## [What to do]
Filter the entries, keeping every line with the word "border".

——————————

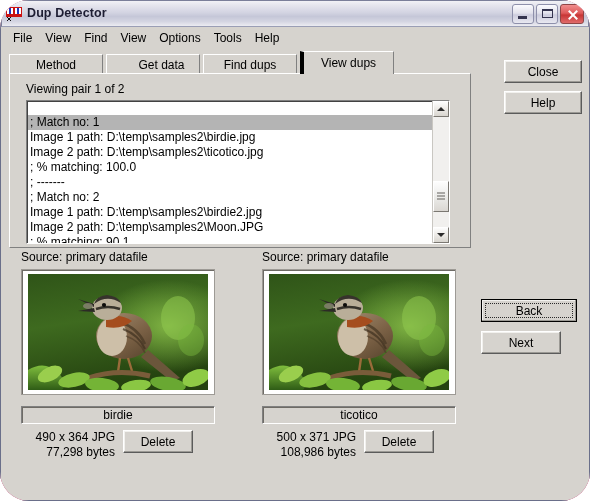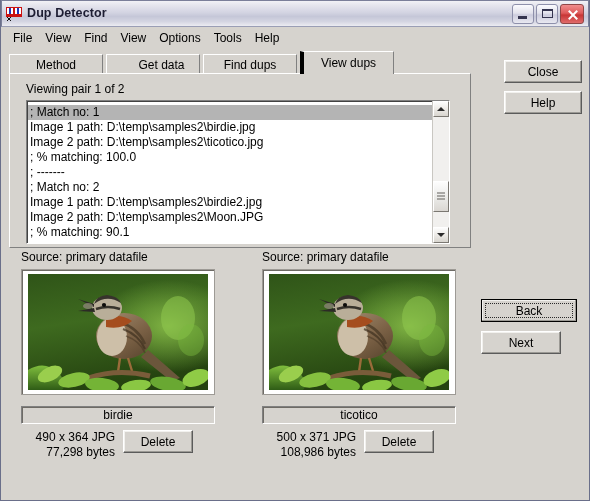--- a/index.html
+++ b/index.html
@@ -9,20 +9,21 @@
   }
   body {
     font-family: "Liberation Sans", sans-serif;
   }
   #app {
     position: relative;
     width: 590px;
     height: 501px;
     overflow: hidden;
     background: #be185d;
+    border-radius: 29px;
   }
 
   
   .window {
     position: absolute;
     left: 0; top: 0;
     width: 590px;
     height: 501px;
     box-sizing: border-box;
     background: #d6d3ce;
@@ -193,21 +194,21 @@
     background: #ffffff;
     border: 1px solid #808080;
     border-right-color: #ffffff;
     border-bottom-color: #ffffff;
     box-shadow: inset 1px 1px 0 #424242;
     overflow: hidden;
     display: flex;
   }
   .list-items {
     flex: 1 1 auto;
-    padding: 4px 0 0 1px;
+    padding: 14px 0 0 1px;
     overflow: hidden;
   }
   .list-row {
     height: 15px;
     line-height: 15px;
     font-size: 12px;
     color: #000000;
     padding-left: 2px;
     white-space: nowrap;
     cursor: default;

——————————

## [Task result]
+    border-radius: 29px;
     box-sizing: border-box;
     border: 1px solid #808080;
     border-right-color: #ffffff;
     border-bottom-color: #ffffff;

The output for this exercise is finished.